Long live Die Antwoord

The South African rappers reject major labels, are rude to Lady Gaga and make videos designed to shock. Music needs more acts like them

By David Bennun

“The history of South Africa is: NELSON MANDELA. DISTRICT NINE. DIE ANTWOORD.”

The Cape Town rave-rap trio, Die Antwoord, are masters of the self-aggrandising provocation. Ninja and Yo-Landi VISSer (their DJ, Hi-Tek, who also goes by the typically unassuming name of “God”, tends not to figure) are male and female versions of the same persona, the stereotypical “zef” youth – the South African equivalent of “white trash”. Garish, swaggering, unashamedly vulgar, Die Antwoord – who rack up tens of millions of YouTube views and routinely fill substantial venues – stand out in an increasingly risk-averse music industry, where very little with the whiff of sleaze or menace breaks through. Other contemporary acts deal in the choreographed, sanitised sexuality of the pole dance. They have the sordid quality of the live sex show.

Their music has a thumping, visceral, electronic energy, drawn largely from techno, happy hardcore and its deranged Dutch relative, gabber. The Afrikaner accent is, at the best of times, the aural equivalent of being vigorously cuffed around the head; when Ninja raps at you venomously, you feel like you’re being pummelled with knuckle-dusters. All the while, Yo-Landi flits above, a lewd, bratty Tinkerbell. Their new album, “Mount Ninji and Da Nice Time Kid”, adds to their musical vocabulary the enveloping pulse of trance and the dreamlike ambience of chillwave, somehow managing to make these essentially benign genres sound borderline evil.

Die Antwoord have always followed their own course, artistically and commercially. Once opportunity comes calling, most musicians, however obstreperous, compromise and play by at least some of the rules. But since they formed in 2008, Die Antwoord have become, if anything, more wilfully perverse, more hellbent on pursuing their own, twisted vision. Their debut album, “$O$” (featuring their first viral hit, “Enter the Ninja”) was self-released; the rest (“Ten$ion”, “Donker Mag” and now “Mount Ninji”) have been issued by their own company, Zef Recordz.
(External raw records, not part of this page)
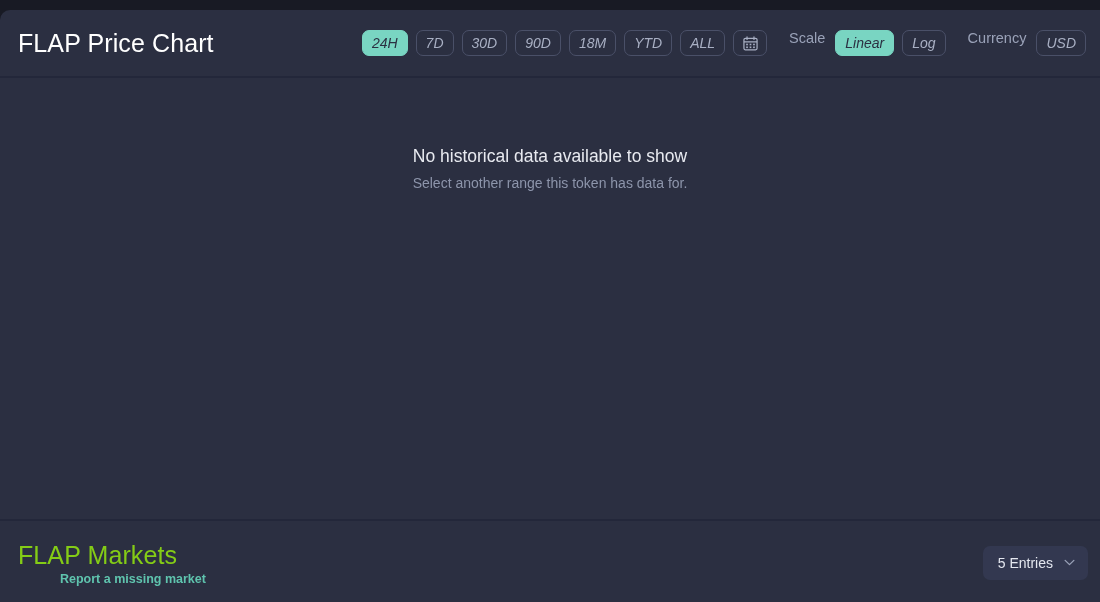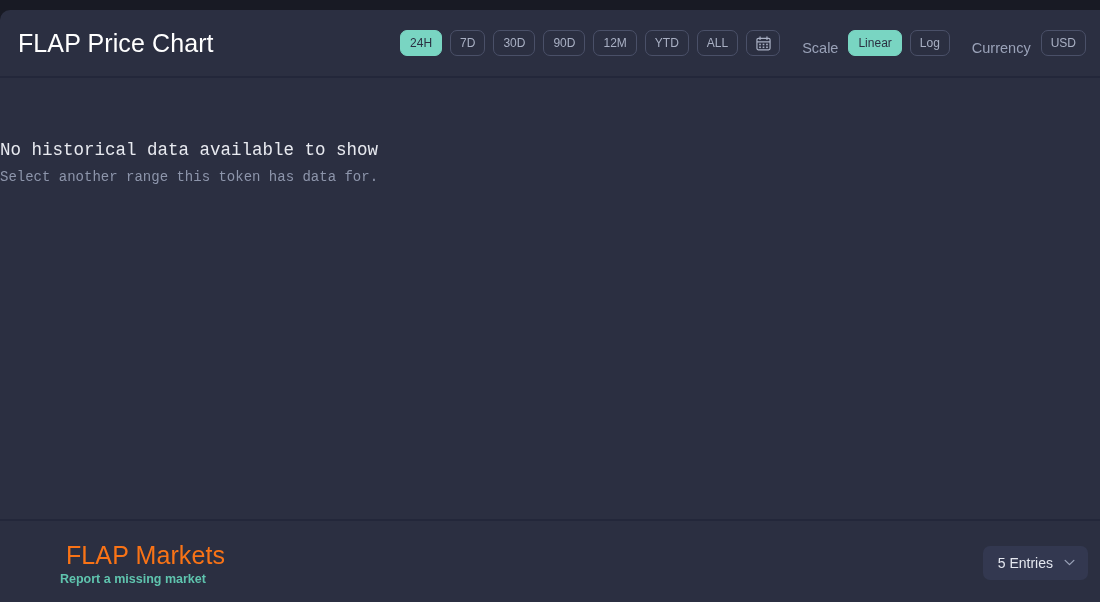--- a/index.html
+++ b/index.html
@@ -74,13 +74,14 @@
     background: transparent;
     color: #a9b0c4;
     font-family: "Liberation Sans", sans-serif;
-    font-size: 12px;
+    font-size: 14px;
     line-height: 1;
     display: flex;
     align-items: center;
     justify-content: center;
     cursor: pointer;
     white-space: nowrap;
+    font-style: italic;
   }
 
   .pill.active {

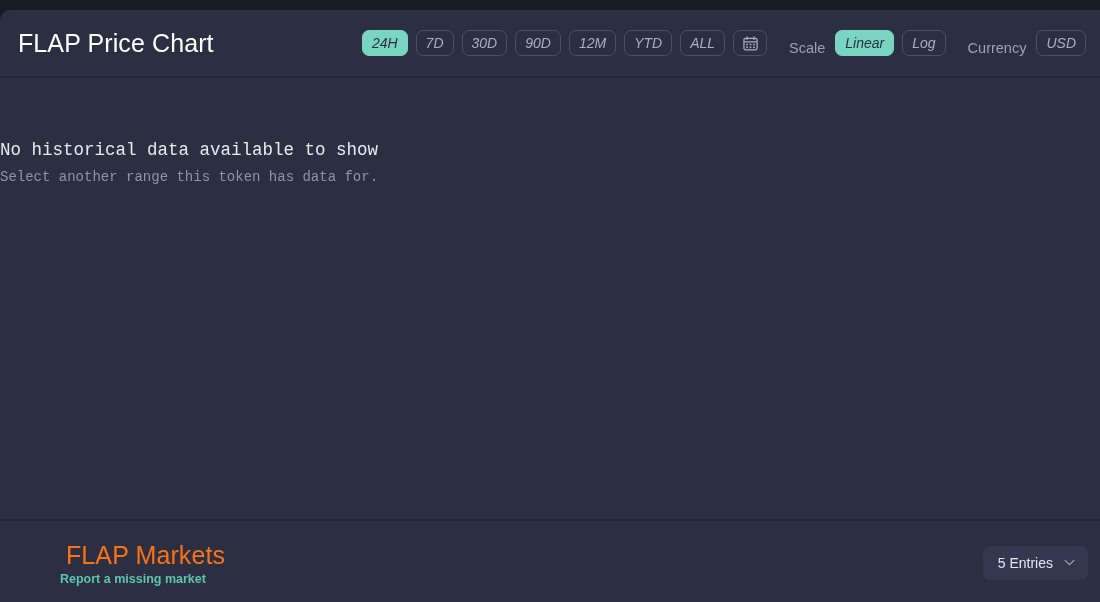--- a/index.html
+++ b/index.html
@@ -268,7 +268,7 @@
           <button class="pill">7D</button>
           <button class="pill">30D</button>
           <button class="pill">90D</button>
-          <button class="pill">12M</button>
+          <button class="pill">18M</button>
           <button class="pill">YTD</button>
           <button class="pill">ALL</button>
 

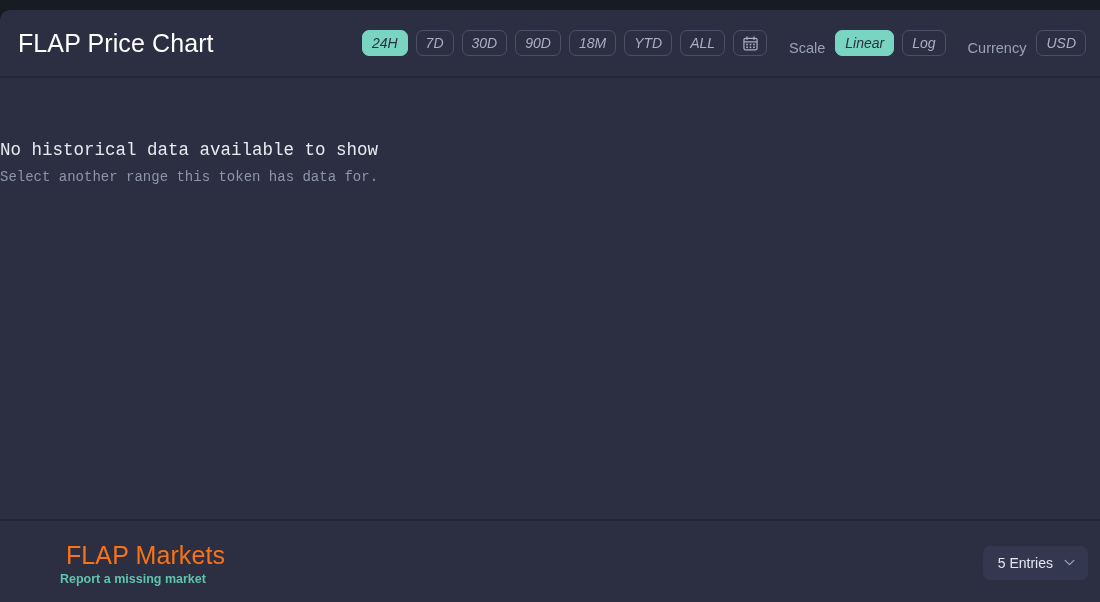--- a/index.html
+++ b/index.html
@@ -103,7 +103,7 @@
 
   .ctrl-group {
     display: flex;
-    align-items: flex-end;
+    align-items: flex-start;
     gap: 8px;
     margin-left: 22px;
   }

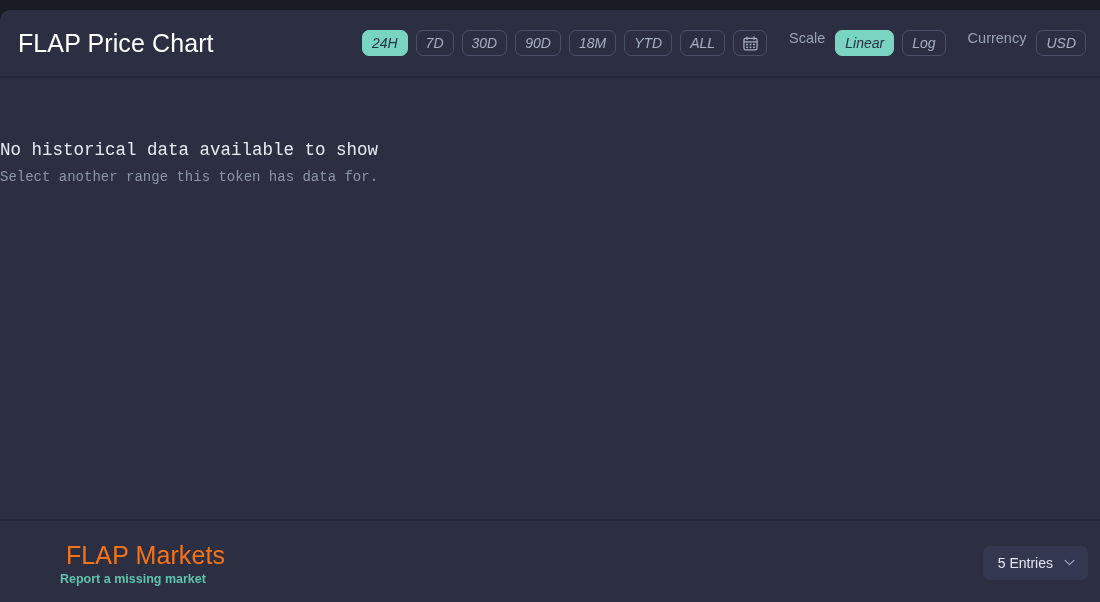--- a/index.html
+++ b/index.html
@@ -133,8 +133,8 @@
     position: absolute;
     left: 0;
     right: 0;
-    top: 59px;
-    font-family: Liberation Mono, monospace;
+    top: 65px;
+    text-align: center;
   }
 
   .empty-title {

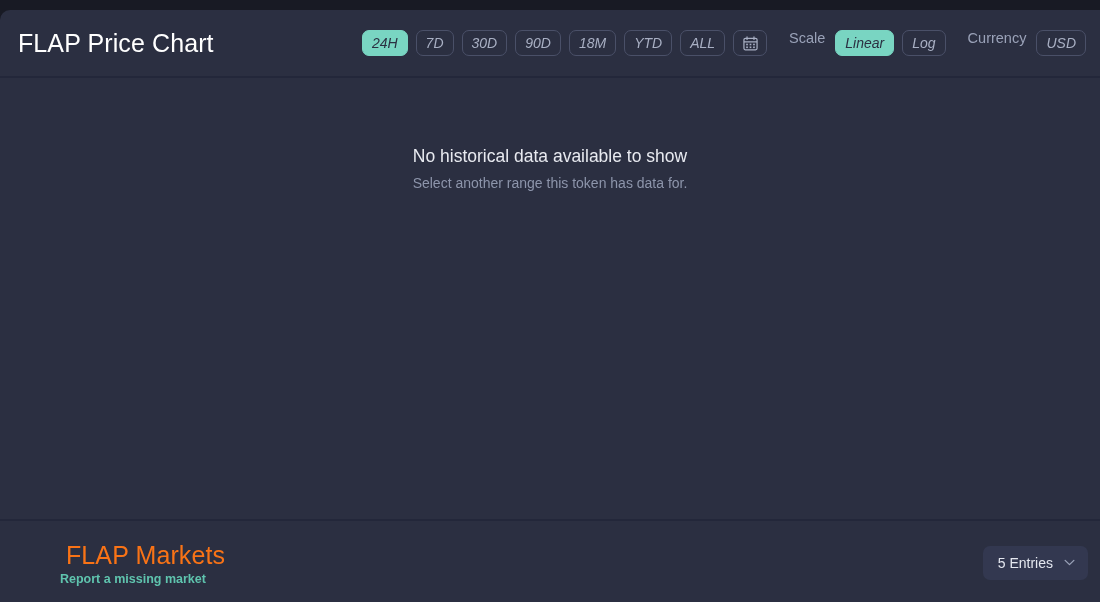--- a/index.html
+++ b/index.html
@@ -170,10 +170,9 @@
   .markets-title {
     font-size: 25px;
     font-weight: 400;
-    color: #f97316;
+    color: #84cc16;
     line-height: 1.12;
     letter-spacing: 0.1px;
-    margin-left: 48px;
   }
 
   .markets-link {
Their one dalliance with a major label ended when, by their own account, they returned Interscope’s money when they tried to meddle with “Ten$ion”. Then came the Lady Gaga saga. When she asked Die Antwoord to support her on tour, they reacted with furious incredulity, and went on to spoof her viciously (and wonderfully) in their video for “Fatty Boom Boom”. Picking a fight with a more famous artist is undoubtedly good for publicity. But Gaga’s work, which at its best is extraordinary, feels tame next to Die Antwoord’s shocking, often alarming, output. She raises eyebrows; Die Antwoord burn them off.

Ninja and Yo-Landi were once called Watkin Tudor Jones and Anri du Toit. But like Gaga, they have transformed themselves into characters as a vehicle for their music. They are pranksters, tricksters, a pair of unisex Lokis, the perpetrators of endlessly unfolding double-bluffs. The nature of their relationship, in a ploy they may have picked up from Jack and Meg White of the White Stripes, is deliberately unclear. The facts are irrelevant. They are their own artwork.

Their weapon of choice is video. Die Antwoord are experts in the medium. They have developed a distinct visual language that borrows heavily from the film director and “body horror” master, David Cronenberg, and from South African photographers (notably Roger Ballen, who directed their definitive clip for “I Fink U Freeky”), and graphic artists like Anton Kannemeyer. It is bold, lurid, confrontational. It paints jaw-dropping scenes of sex and, especially, race: in the “Fatty Boom Boom” video, a blacked up Yo-Landi stands beside a black drummer who wears something resembling a tribal Klan outfit.

By masquerading as bogeymen and exalting all that is trashy, Die Antwoord are part of an identifiable pop tradition. Their nearest relations in contemporary music are a group with a very different aesthetic but a similar spirit: a south London rock band Fat White Family, who – like Die Antwoord – take everything polite society hates and fears about a certain demographic, magnify it severalfold, and hurl it right back. It’s what the Sex Pistols did. It’s what heavy metal did. It’s what gangsta rap did. It’s what Eminem did. But it remains radical, and especially so today, when obscurity, rather than notoriety, is the usual reward for such recalcitrance. When marginal acts manage to disrupt the mainstream, they make it a little less wholesome and boring; in that respect, Die Antwoord are doing us all a good turn.